## EXERCISE REQUIREMENTS:
If a line of the records holds the word "none", copy it out.

## SUPPLIED RECORDS:
>>>

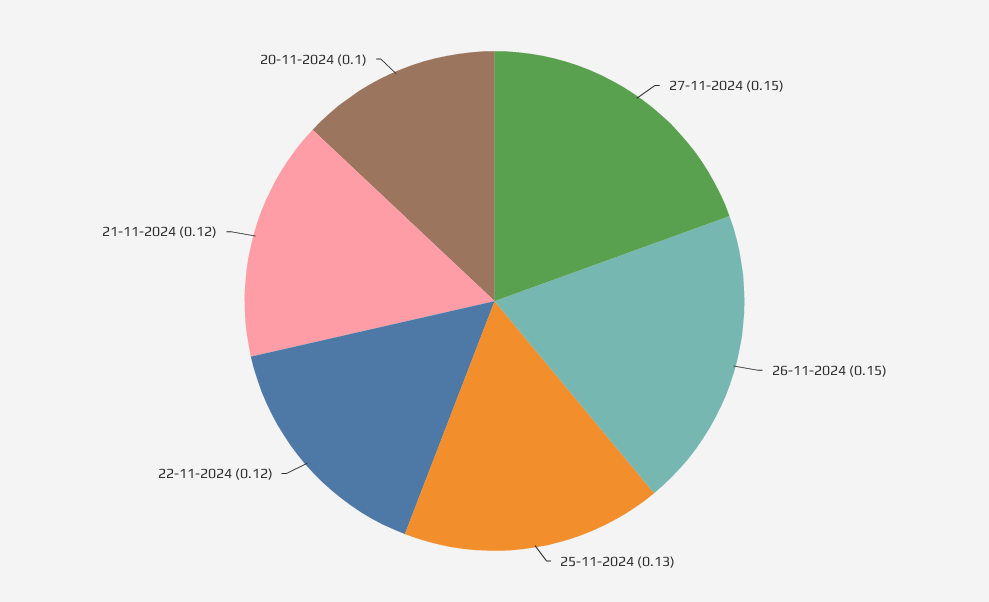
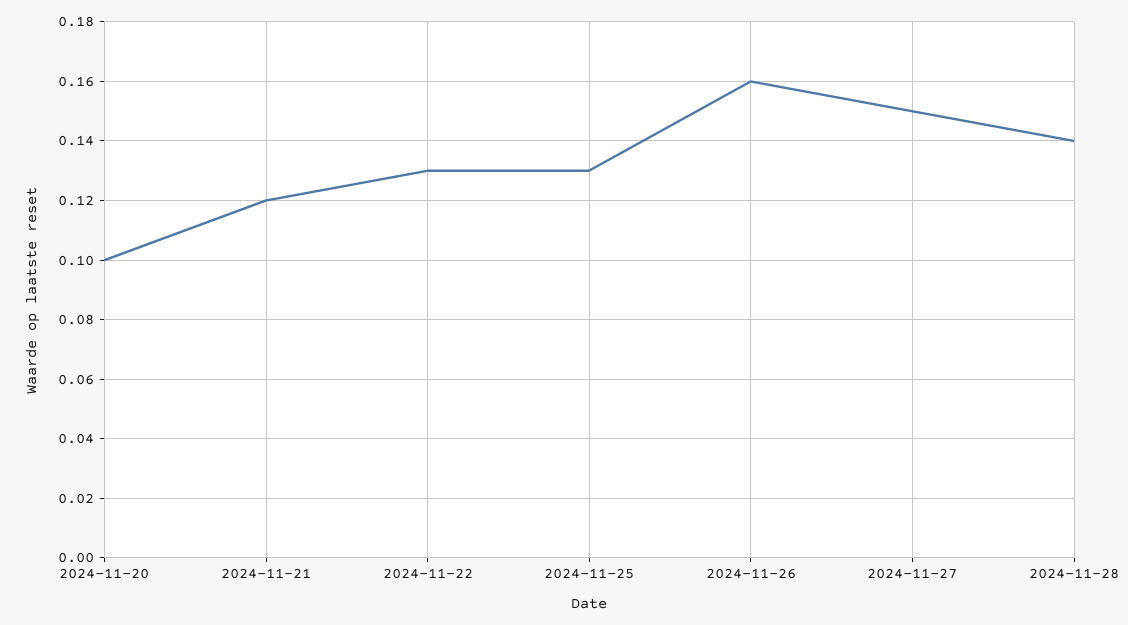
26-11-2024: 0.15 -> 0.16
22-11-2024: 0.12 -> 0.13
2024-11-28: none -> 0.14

<<<
>>>

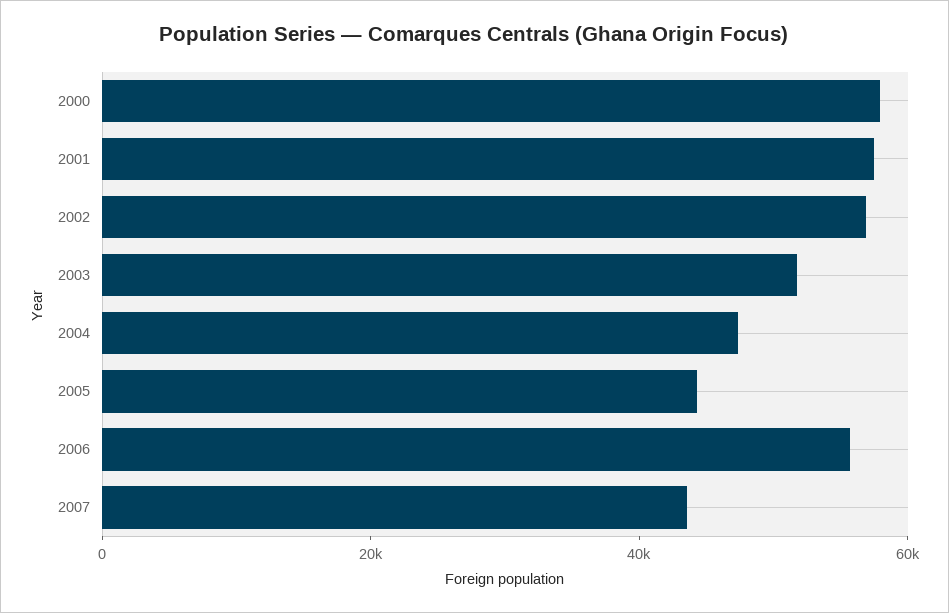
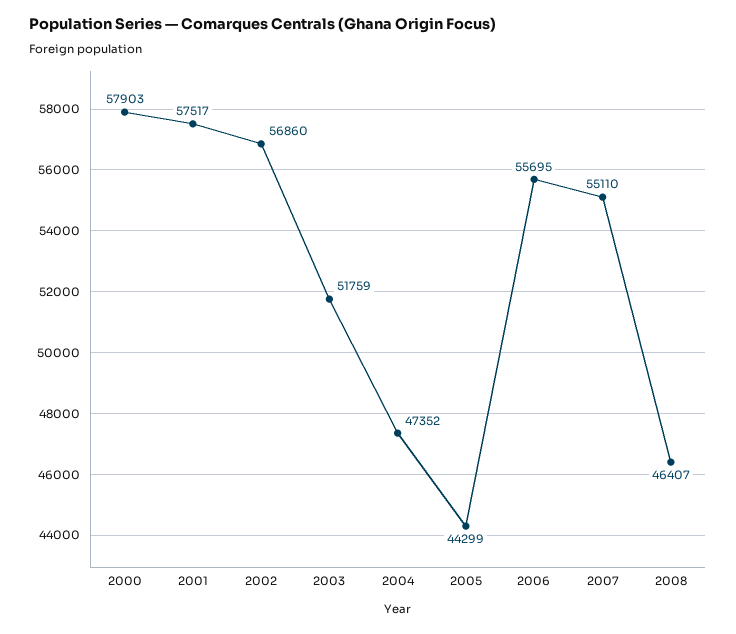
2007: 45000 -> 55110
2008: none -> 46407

<<<
>>>

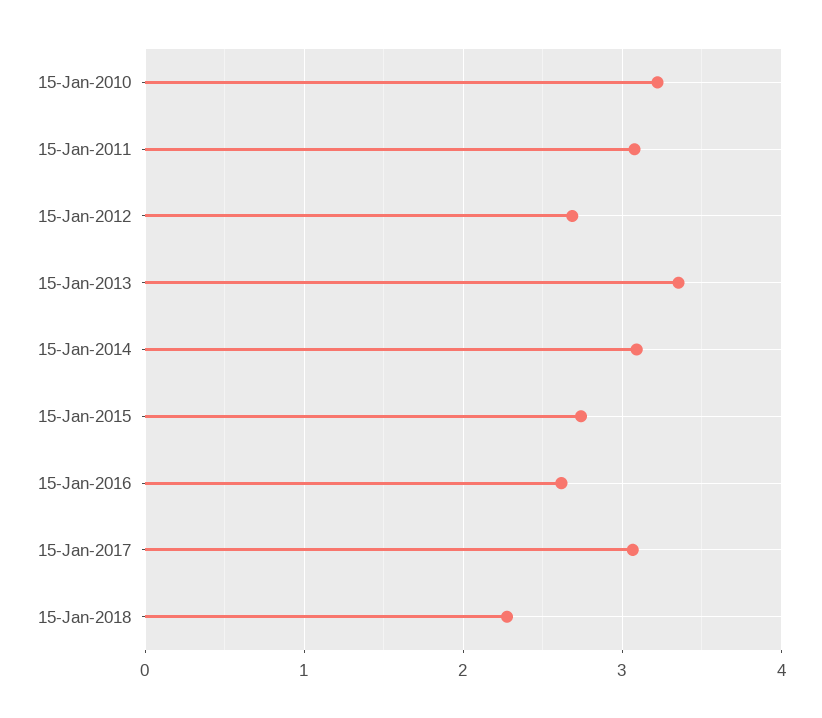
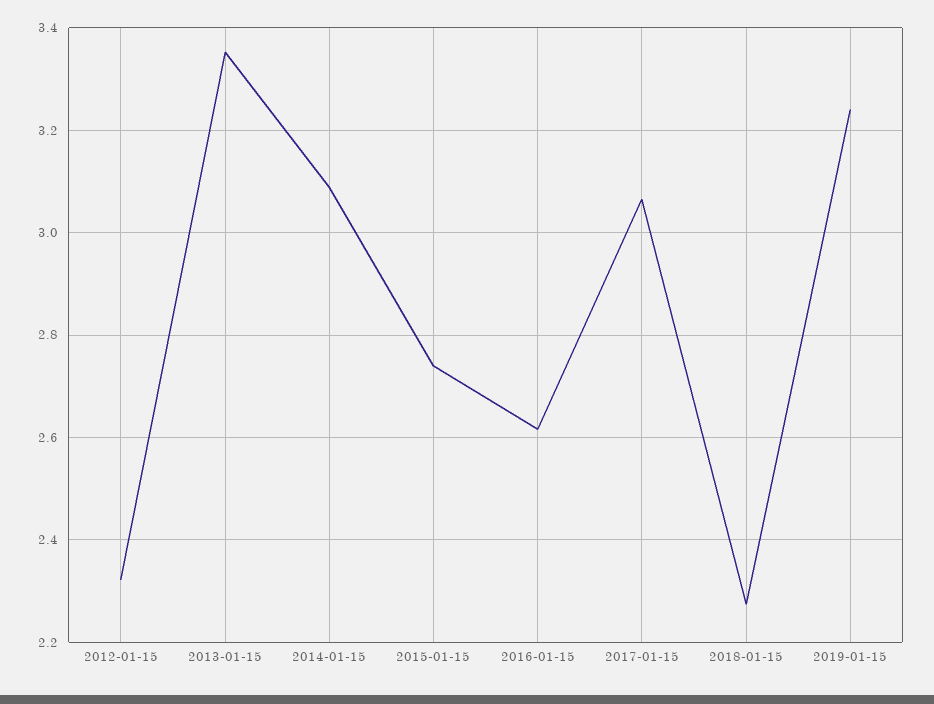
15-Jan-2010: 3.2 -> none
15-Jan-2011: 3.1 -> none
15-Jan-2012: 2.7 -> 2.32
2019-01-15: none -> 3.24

<<<

## TASK RESULT:
2024-11-28: none -> 0.14
2008: none -> 46407
15-Jan-2010: 3.2 -> none
15-Jan-2011: 3.1 -> none
2019-01-15: none -> 3.24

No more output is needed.